● **Work to complete**
From the listing below, set down exactly the lines between the one holding "subtotal: 395.40 -> 751.64" and the one holding "balance: 144.46 -> 486.65", inclusive. No other line is wanted.
== Supplied records
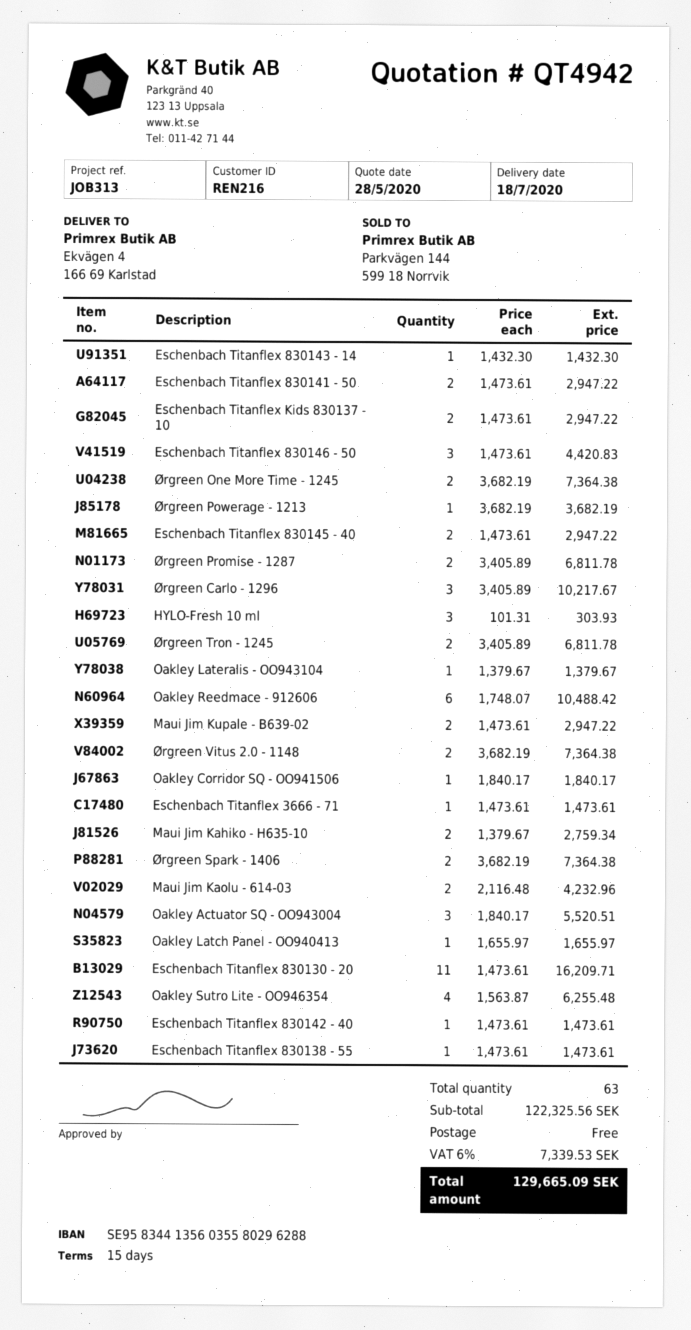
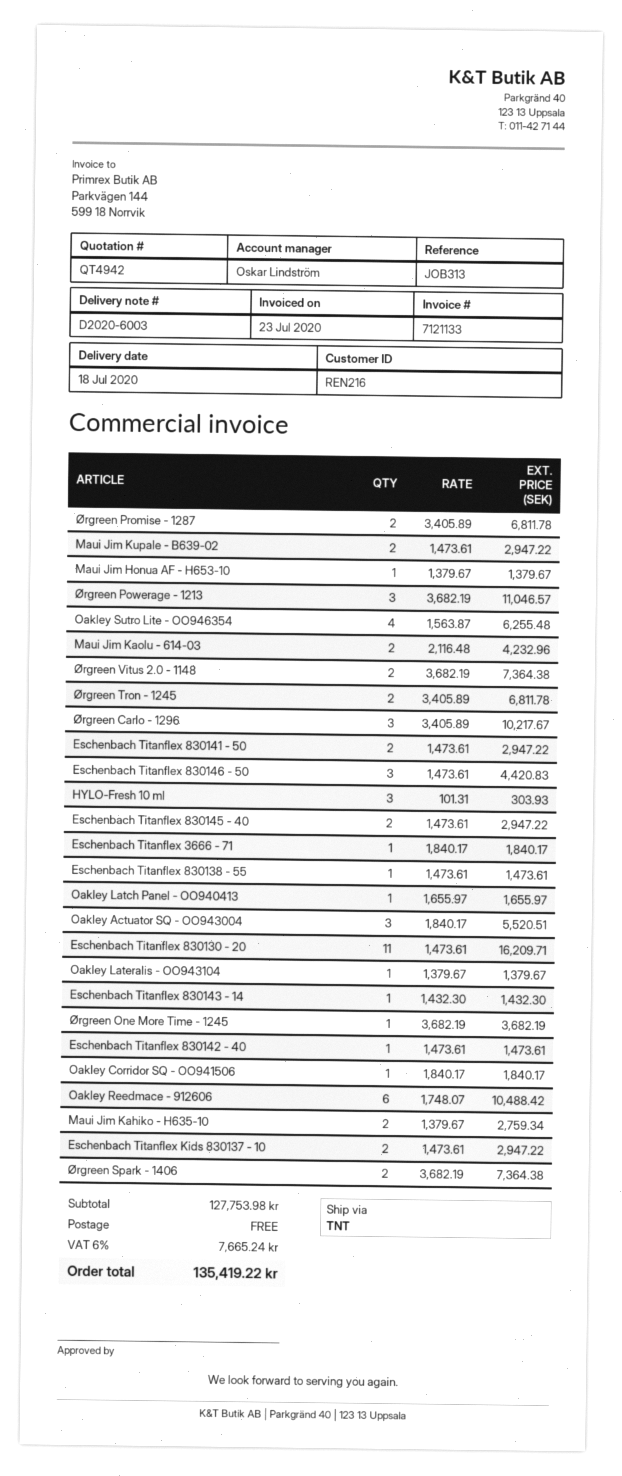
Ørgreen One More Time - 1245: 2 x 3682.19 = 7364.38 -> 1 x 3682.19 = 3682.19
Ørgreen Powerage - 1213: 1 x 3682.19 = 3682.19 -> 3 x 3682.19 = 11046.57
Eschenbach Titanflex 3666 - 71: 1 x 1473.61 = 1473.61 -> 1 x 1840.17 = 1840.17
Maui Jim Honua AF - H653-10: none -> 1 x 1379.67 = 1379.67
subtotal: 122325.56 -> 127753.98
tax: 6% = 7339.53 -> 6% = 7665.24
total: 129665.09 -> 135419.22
====
== Supplied records
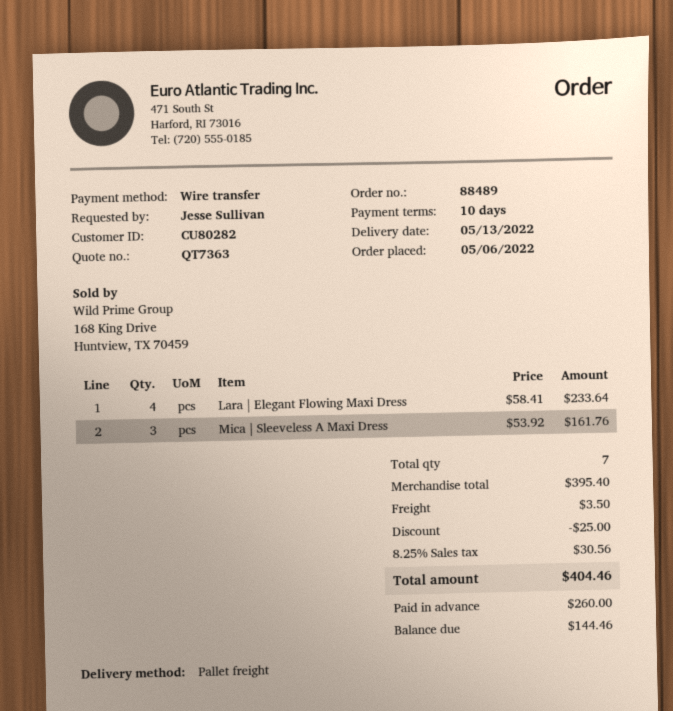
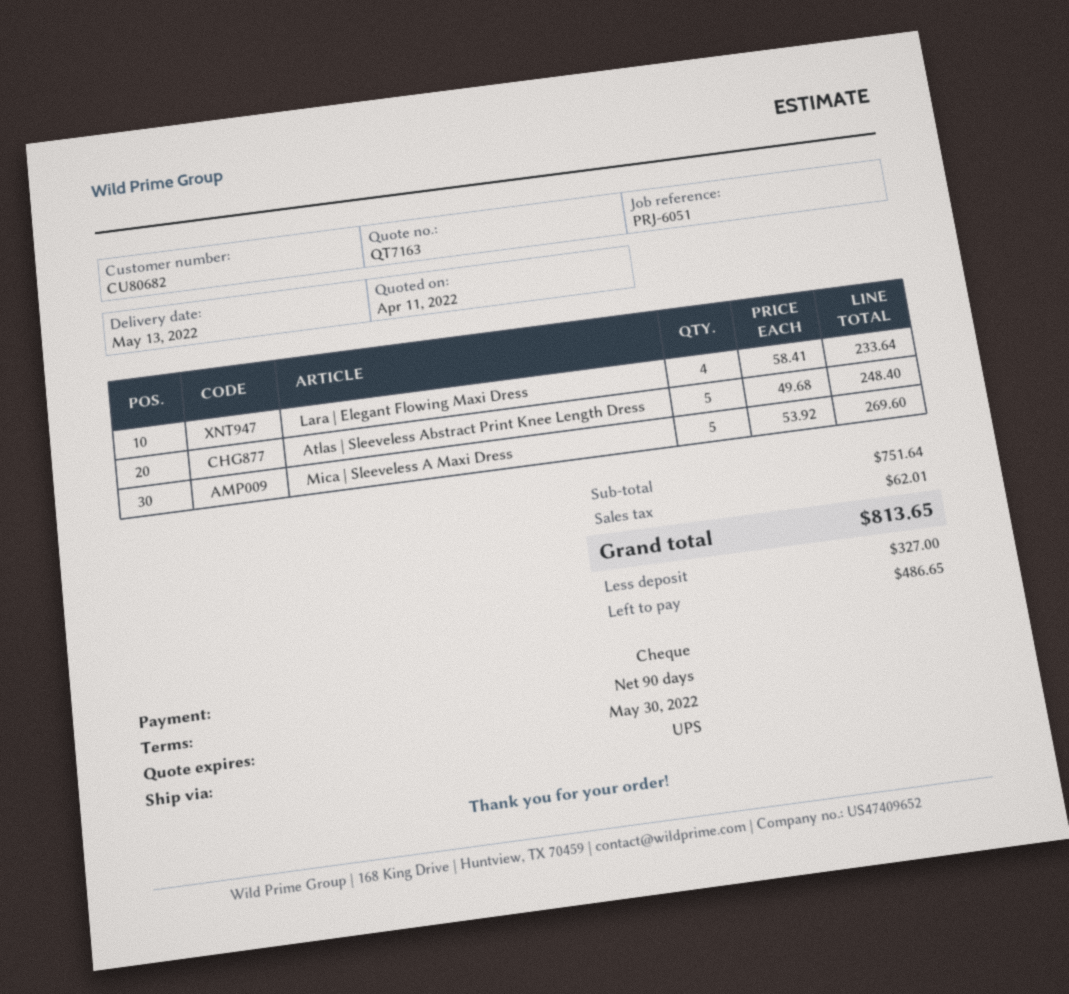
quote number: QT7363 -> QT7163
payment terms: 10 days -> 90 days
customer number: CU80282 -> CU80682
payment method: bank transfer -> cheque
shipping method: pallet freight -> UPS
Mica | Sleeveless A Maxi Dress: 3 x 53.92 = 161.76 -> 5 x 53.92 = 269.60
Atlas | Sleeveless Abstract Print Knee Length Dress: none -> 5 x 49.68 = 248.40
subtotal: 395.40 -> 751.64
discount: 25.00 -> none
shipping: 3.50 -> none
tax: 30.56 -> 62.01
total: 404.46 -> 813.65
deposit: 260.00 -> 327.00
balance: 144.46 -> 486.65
====
● **Result for this exercise**
subtotal: 395.40 -> 751.64
discount: 25.00 -> none
shipping: 3.50 -> none
tax: 30.56 -> 62.01
total: 404.46 -> 813.65
deposit: 260.00 -> 327.00
balance: 144.46 -> 486.65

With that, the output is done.